FELIZ DÍA DE SANTO DOMINGO. UN ABRAZO.
Semblanza Espiritual
Después de relatar algunos de sus milagros, Jordán de Sajonia nos dice
que había en Domingo algo más resplandeciente y grandioso que los
milagros mismos, como es el caso de su conducta limpia y el ímpetu del
fervor divino. Nadie como su sucesor Jordán de Sajonia ha calado tan
profundamente en su espíritu, por eso vamos a transcribir aquí una
página célebre e insuperable.
“Había en él una
igualdad de ánimo muy constante, a no ser que se conmoviera por la
compasión y la misericordia. Y como el corazón alegre alegra el
semblante, el sereno equilibrio del hombre interior, aparecía hacia
fuera en la manifestación de su bondad y en la placidez de su rostro.
Mantenía tal firmeza de ánimo en aquellas cosas que comprendía
razonablemente que debían llevarse a cabo en conformidad con la voluntad
de Dios, que rara vez o nunca accedió a cambiar una decisión, tomada
tras madura deliberación. El testimonio de su buena conciencia, como
queda dicho, resplandecía siempre en la serena placidez de su semblante,
sin que palideciera la luz de su rostro.
Por todo esto se
atraía con facilidad el amor de todos; apenas le veían, se introducía
sin dificultad en su corazón. Dondequiera que se encontrara, de viaje
con los compañeros, en alguna casa con el hospedero y demás familia,
entre la gente noble, príncipes y prelados, le venían en abundancia
palabras edificantes y multiplicaba los ejemplos con los que orientaba
el ánimo de los oyentes al amor de Cristo y al desprecio del mundo. En
su hablar y actuar se mostraba siempre como un hombre evangélico.

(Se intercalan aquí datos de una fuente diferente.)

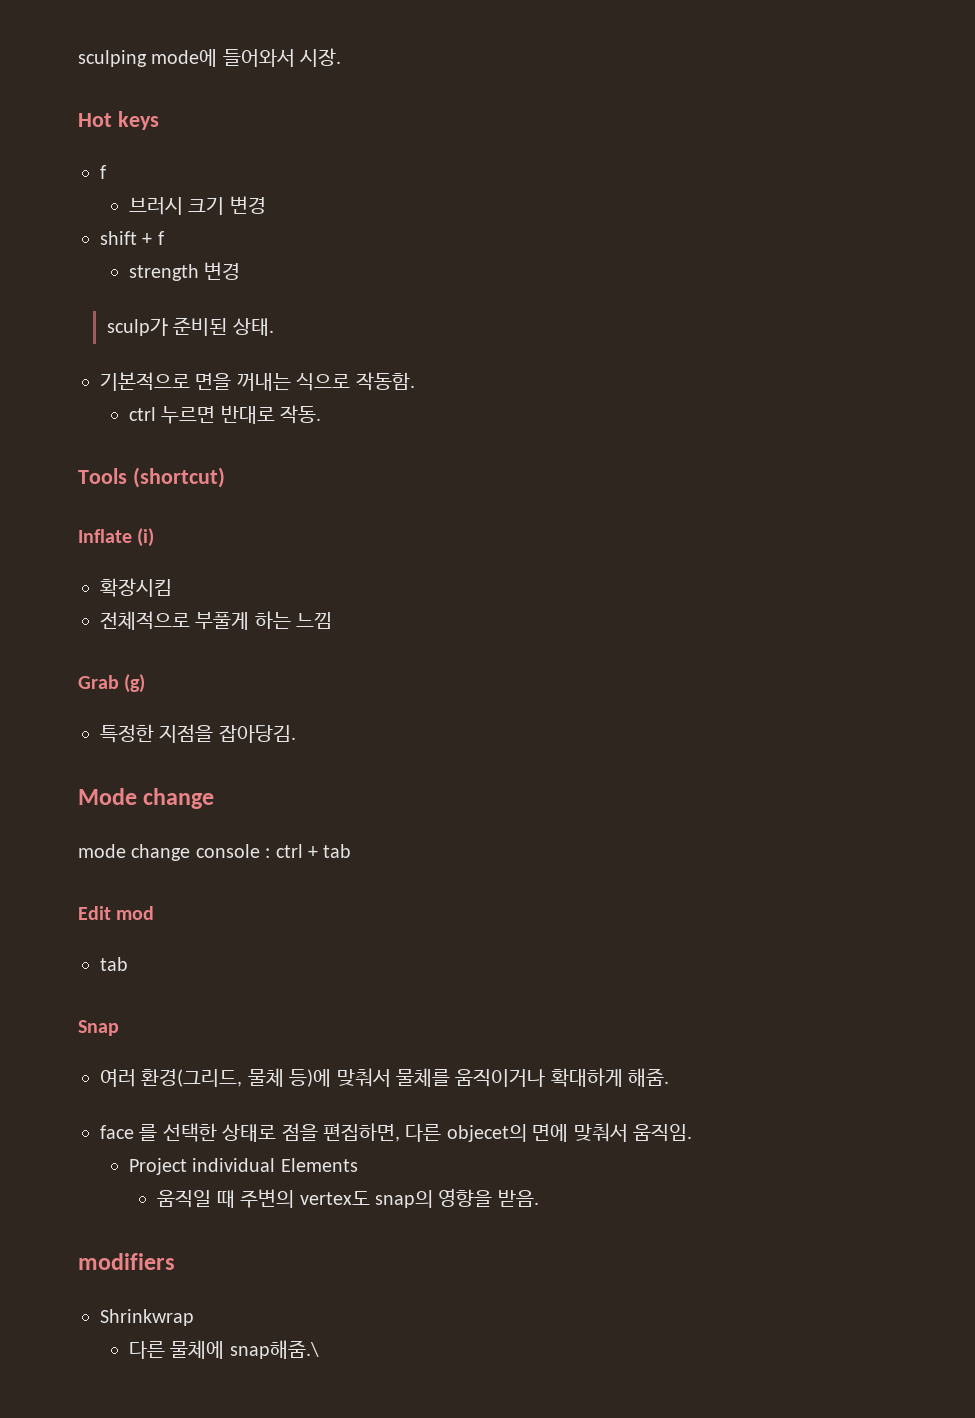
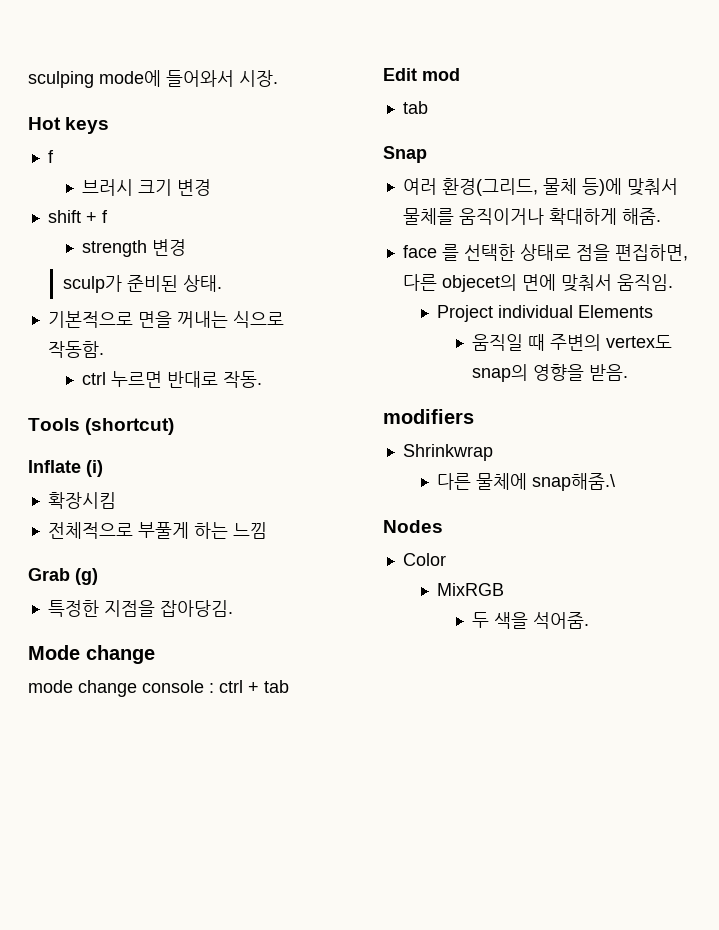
+ Nodes
+ Color
+ MixRGB
+ 두 색을 석어줌.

Durante el día nadie más afable con los frailes o compañeros de viaje;
nadie más alegre.
Durante la
noche, nadie más perseverante en velar en oración. Por la noche se
detenía en el llanto, y por la mañana le inundaba la alegría. Consagraba
el día a su prójimo, y la noche al Señor, convencido como estaba de que
el Señor ha enviado durante el día su misericordia, y de noche su
cántico. Lloraba muy abundantemente y con mucha frecuencia, y las
lágrimas fueron para él su pan de día y noche. De día, sobre todo,
cuando celebraba, con frecuencia o diariamente, la misa solemne; de
noche, cuando velaba más que nadie en constantes vigilias.
Tenía la
costumbre de pernoctar muy frecuentemente en las iglesias, hasta el
punto de que apenas o muy raramente parece que tuvo un lecho determinado
para descansar. Oraba por las noches, y permanecía velando todo el
tiempo que podía arrancar a su frágil cuerpo. Cuando, al fin, llegaba la
fatiga y se distendía su espíritu, reclamado por la necesidad de
dormir, descansaba un poco ante el altar, o en otro cualquier lugar, y
también reclinaba la cabeza sobre una piedra, a ejemplo del patriarca
Jacob. De nuevo volvía a la vigilia, y reemprendía su fervorosa oración.
Daba cabida a
todos los hombres en su abismo de caridad; como amaba a todos, de todos
era amado. Hacía suyo el lema de alegrarse con los que se alegran y
llorar con los que lloran. Inundado como estaba de piedad, se prodigaba
en atención al prójimo y en compasión hacia los necesitados. Otro rasgo
le hacía gratísimo a todos: el de avanzar por un camino de sencillez,
sin mostrar nunca vestigio alguno de duplicidad o de ficción, tanto en
palabras como en obras.
Verdadero amante
de la pobreza, usaba vestidos baratos. Su moderación en la comida y
bebida era muy grande; evitaba lo exquisito y se contentaba de buena
gana con una comida sencilla. Tenía un firme dominio de su cuerpo.
Tomaba el vino de tal modo mezclado con agua que, mientras satisfacía su
necesidad corporal, nunca debilitaba su delicado y fino espíritu”[1].